BY Fast Company 3 MINUTE READ

Capitec Bank declined to comment yesterday on the latest dirt dished by the Viceroy Research group which claimed that the bank uses a “curing” method to hide the disastrous underlying performance of its loan book.

Capitec’s public relations company said the bank might choose to respond or not to these allegations at a later stage.

Kokkie Kooyman, a portfolio manager at Denker Capital, said he was not surprised that Capitec did not see fit to respond to the latest report.

“I think it is more a case of if you continuously defend yourself then people think you are guilty.

“The big risk to them was that depositors will get frightened and we have ‘a run on the bank’, but if Viceroy hasn’t scared depositors by now they won’t any more,” Kooyman said.

In the latest report published yesterday, Viceroy claimed that numerous former Capitec staff and five prominent debt counselling firms with proprietary datasets on South African unsecured lending support its thesis that Capitec uses a “curing” method to hide the disastrous underlying performance of its loan book.

“If a borrower in arrears is able to beg or borrow the funds from a secondary lender to pay down their arrears and make themselves ‘current’, Capitec immediately offers them a new, larger loan. The borrowers use this new, larger Capitec loan to pay off the secondary lender used to cover the arrears,” Viceroy said.

The New York-based group said since its last report Capitec had disclosed that an extraordinarily large portion of its subprime, highly indebted customers who miss payments on their loans are somehow able to find the money to “catch up” or “cure” their arrears. The group said this on its own is suspicious.

Viceroy also claimed that well over half, that is between 70percent and 80percent, of Capitec consumers in debt counselling were issued with new loans prior to repaying their existing loans.

Kooyman said it was clear that Viceroy had no understanding of how Capitec worked and most importantly it had no clue of how the South African banking industry worked.

“In South Africa there is a bank supervision department whose responsibility is to visit banks at least twice a year. They are independent and if there was a problem with Capitec, they would have long ago raised concerns and informed Capitec and the SA Reserve Bank,” Kooyman said.

He added: “The Viceroy Report contains misinformation and misses the point of how well capitalised and reserved Capitec is.”

Kooyman said the fact that Viceroy took a short position on the share price before the first report is enough evidence that it produced the report for its own selfish ambitions.

Graeme Körner, of Körner Perspective, said yesterday he differed with Viceroy as he believed Capitec had adequate liquidity and its investment holding company, PSG, was able to capitalise it if necessary.

However, he said there were practices that were questionable or that could be in breach of the National Credit Act. “African Bank Limited (Abil) was not a problem until it was a problem,” he said.

Körner also said that the Capitec management had handled previous notes by Viceroy.

“Behind the scenes, the South African Reserve Bank and the Registrar of Banks are engaging Capitec for an in-depth research on the company,” said Körner.

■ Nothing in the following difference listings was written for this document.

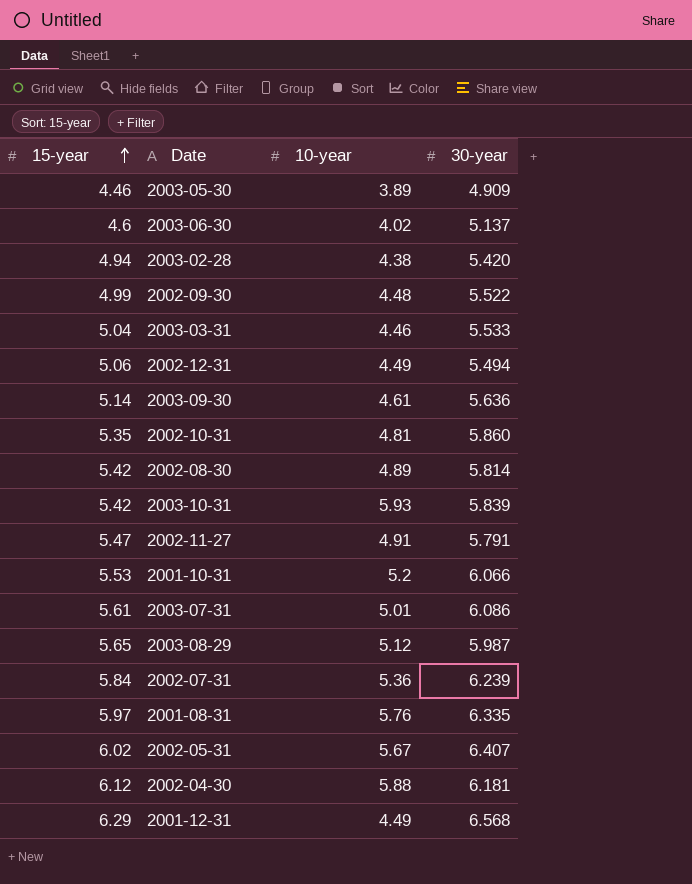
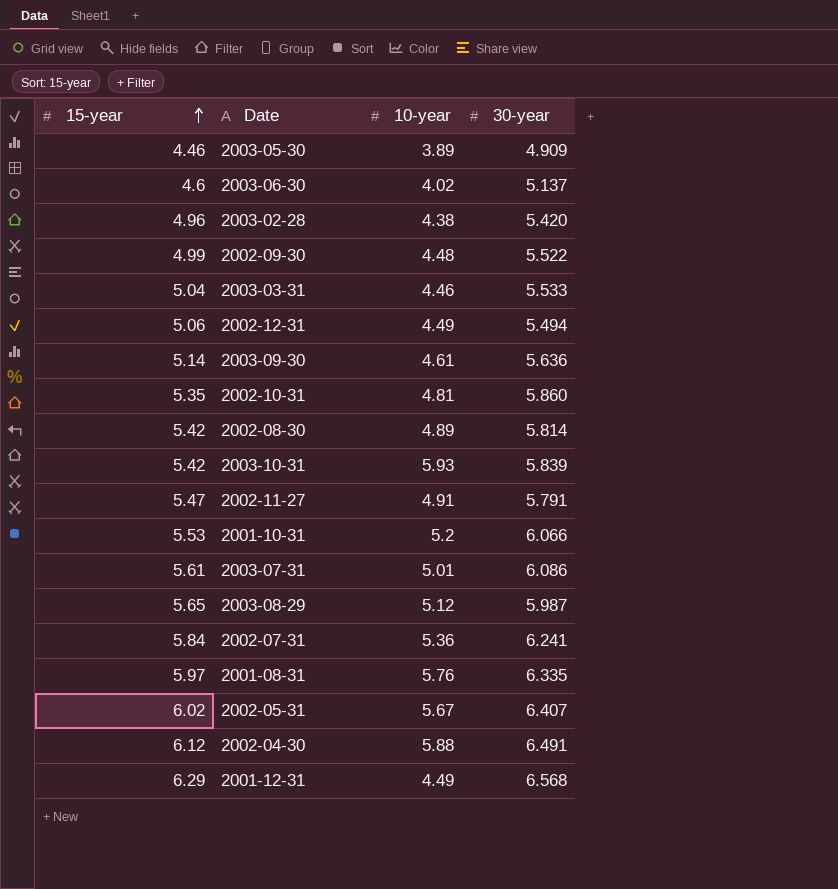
2003-02-28 | 15-year: 4.94 -> 4.96
2002-07-31 | 30-year: 6.239 -> 6.241
2002-04-30 | 30-year: 6.181 -> 6.491

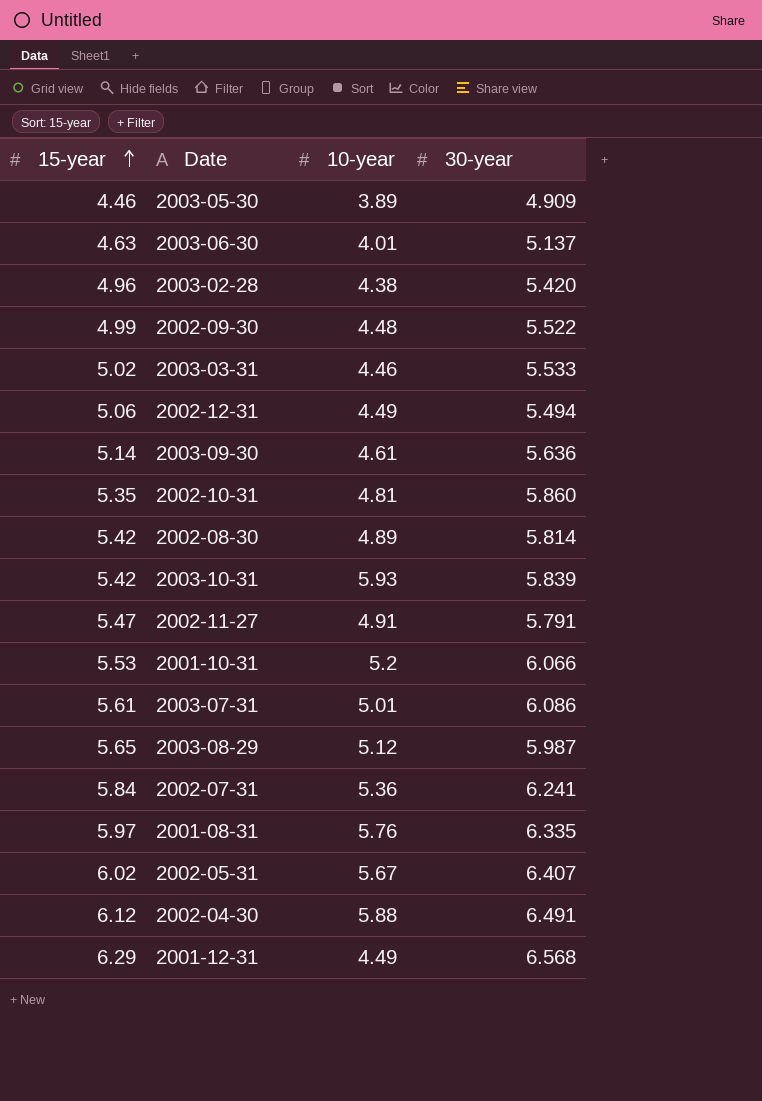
2003-06-30 | 15-year: 4.6 -> 4.63
2003-06-30 | 10-year: 4.02 -> 4.01
2003-03-31 | 15-year: 5.04 -> 5.02

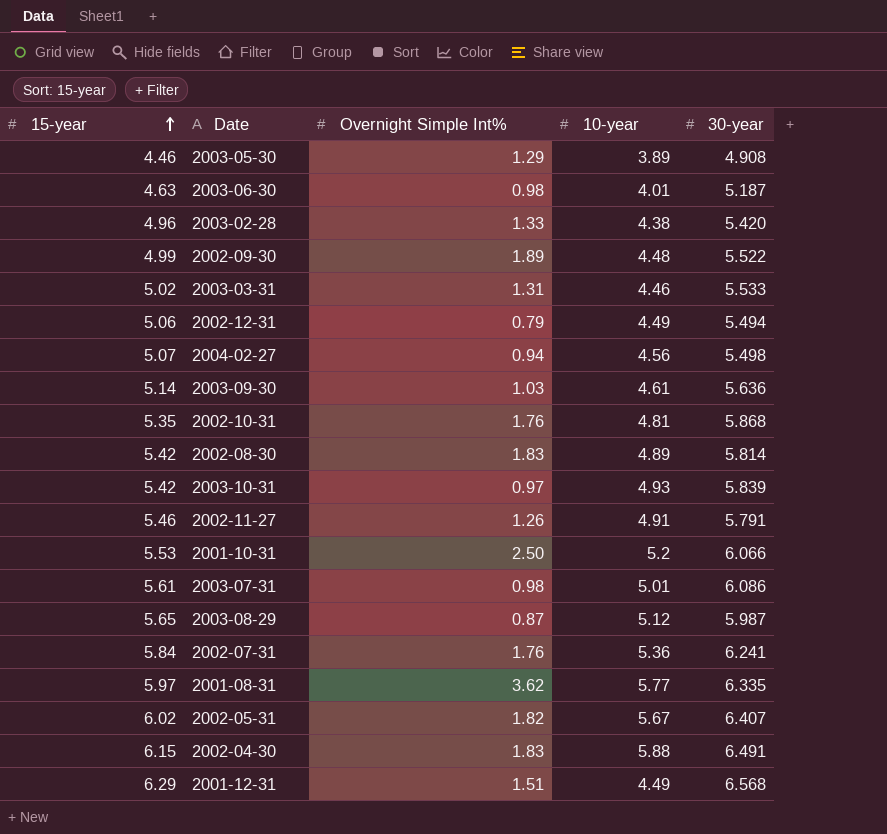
column Overnight Simple Int% | position: none -> 3
2003-05-30 | 30-year: 4.909 -> 4.908
2003-06-30 | 30-year: 5.137 -> 5.187
row 2004-02-27: none -> 5.07 | 0.94 | 4.56 | 5.498
2002-10-31 | 30-year: 5.860 -> 5.868
2003-10-31 | 10-year: 5.93 -> 4.93
2002-11-27 | 15-year: 5.47 -> 5.46
2001-08-31 | 10-year: 5.76 -> 5.77
2002-04-30 | 15-year: 6.12 -> 6.15

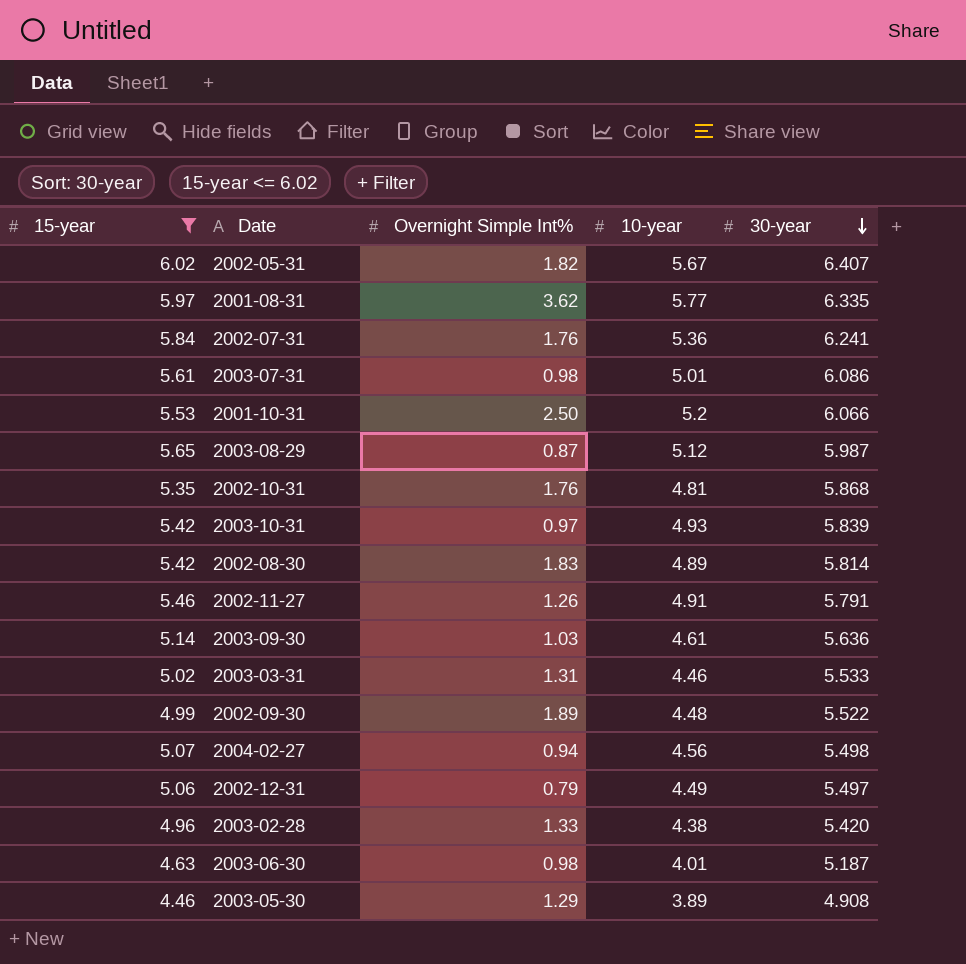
filter: none -> 15-year <= 6.02
row order: 15-year ascending -> 30-year descending
2002-12-31 | 30-year: 5.494 -> 5.497

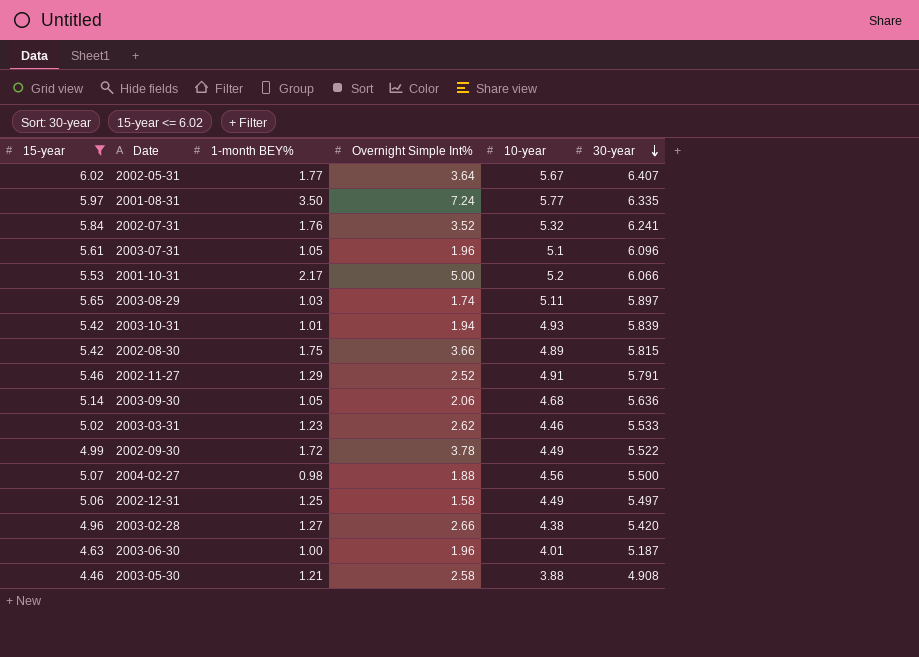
column 1-month BEY% | position: none -> 3
row 2002-10-31: 5.35 | 1.76 | 4.81 | 5.868 -> none
2002-05-31 | Overnight Simple Int%: 1.82 -> 3.64
2001-08-31 | Overnight Simple Int%: 3.62 -> 7.24
2002-07-31 | Overnight Simple Int%: 1.76 -> 3.52
2002-07-31 | 10-year: 5.36 -> 5.32
2003-07-31 | Overnight Simple Int%: 0.98 -> 1.96
2003-07-31 | 10-year: 5.01 -> 5.1
2003-07-31 | 30-year: 6.086 -> 6.096
2001-10-31 | Overnight Simple Int%: 2.50 -> 5.00
2003-08-29 | Overnight Simple Int%: 0.87 -> 1.74
2003-08-29 | 10-year: 5.12 -> 5.11
2003-08-29 | 30-year: 5.987 -> 5.897
2003-10-31 | Overnight Simple Int%: 0.97 -> 1.94
2002-08-30 | Overnight Simple Int%: 1.83 -> 3.66
2002-08-30 | 30-year: 5.814 -> 5.815
2002-11-27 | Overnight Simple Int%: 1.26 -> 2.52
2003-09-30 | Overnight Simple Int%: 1.03 -> 2.06
2003-09-30 | 10-year: 4.61 -> 4.68
2003-03-31 | Overnight Simple Int%: 1.31 -> 2.62
2002-09-30 | Overnight Simple Int%: 1.89 -> 3.78
2002-09-30 | 10-year: 4.48 -> 4.49
2004-02-27 | Overnight Simple Int%: 0.94 -> 1.88
2004-02-27 | 30-year: 5.498 -> 5.500
2002-12-31 | Overnight Simple Int%: 0.79 -> 1.58
2003-02-28 | Overnight Simple Int%: 1.33 -> 2.66
2003-06-30 | Overnight Simple Int%: 0.98 -> 1.96
2003-05-30 | Overnight Simple Int%: 1.29 -> 2.58
2003-05-30 | 10-year: 3.89 -> 3.88

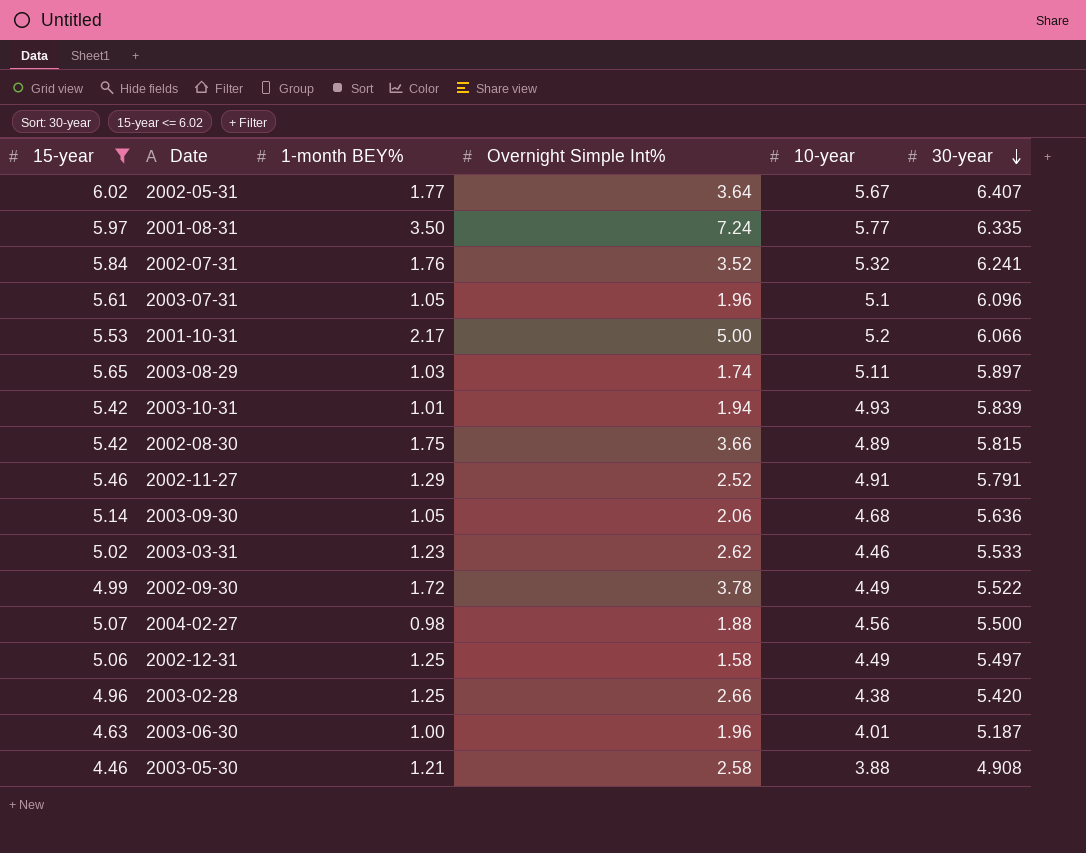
2003-02-28 | 1-month BEY%: 1.27 -> 1.25

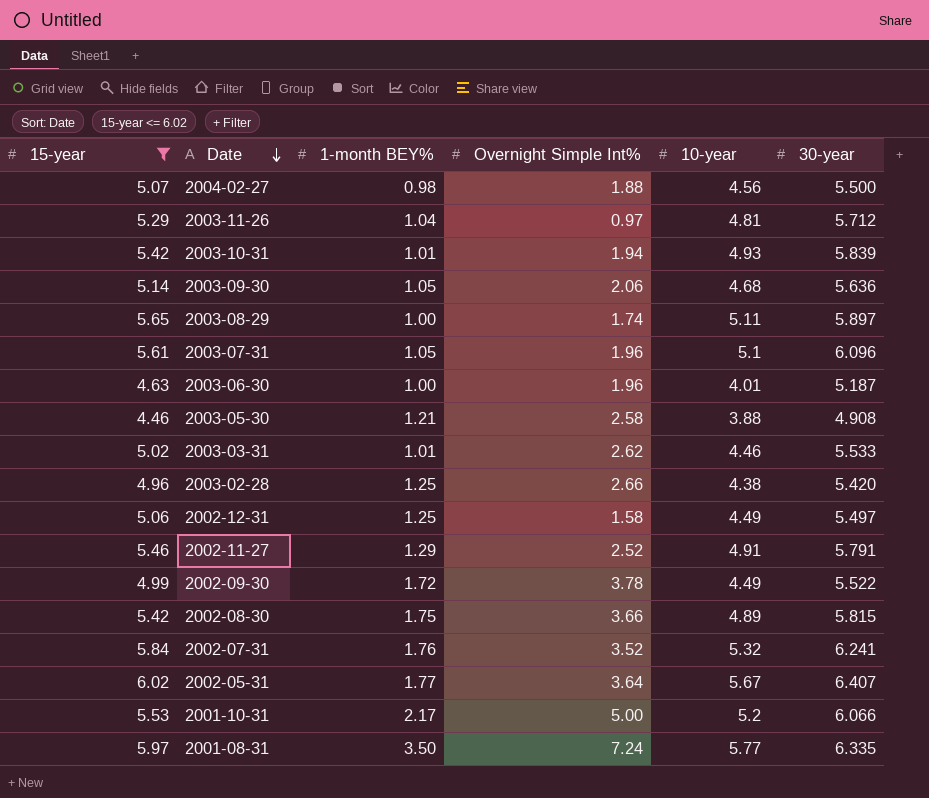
row order: 30-year descending -> Date descending
row 2003-11-26: none -> 5.29 | 1.04 | 0.97 | 4.81 | 5.712
2003-08-29 | 1-month BEY%: 1.03 -> 1.00
2003-03-31 | 1-month BEY%: 1.23 -> 1.01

Asief Mohamed, the chief investment officer at Aeon Investment Management, said Viceroy Research was grasping at straws in its latest note on Capitec.

“They are driven by greed, and are interested only in making money. They want to put the South African banking system at risk,” Mohamed said.

When Viceroy published its first report on Capitec at the end of last month, the bank moved swiftly to deny the accusations.

Capitec responded to the allegations by Viceroy in the first report published on January 30 and clarified its standpoint on the loans they issue to their clients. They went as far as responding to Benguela Global Fund Managers who had shared Viceroy’s sentiments.

Benguela have since written back to Capitec, stating that they are happy with the explanation given by the bank on how it handles its loan book.

When the first report emerged, Capitec’s share price declined by 25.31percent in one day, while the recent report failed to paint a negative picture on the bank.

The share price yesterday closed 3.74percent lower at R813.26 on the JSE yesterday.

Viceroy received a backlash from the market with the SA Reserve Bank and National Treasury at the forefront of defending Capitec.

The Reserve Bank went as far as stating that “according to all the information available, Capitec is solvent, well capitalised and has adequate liquidity, adding that the bank meets all prudential requirements”.

The Reserve Bank yesterday failed to respond to requests for comment.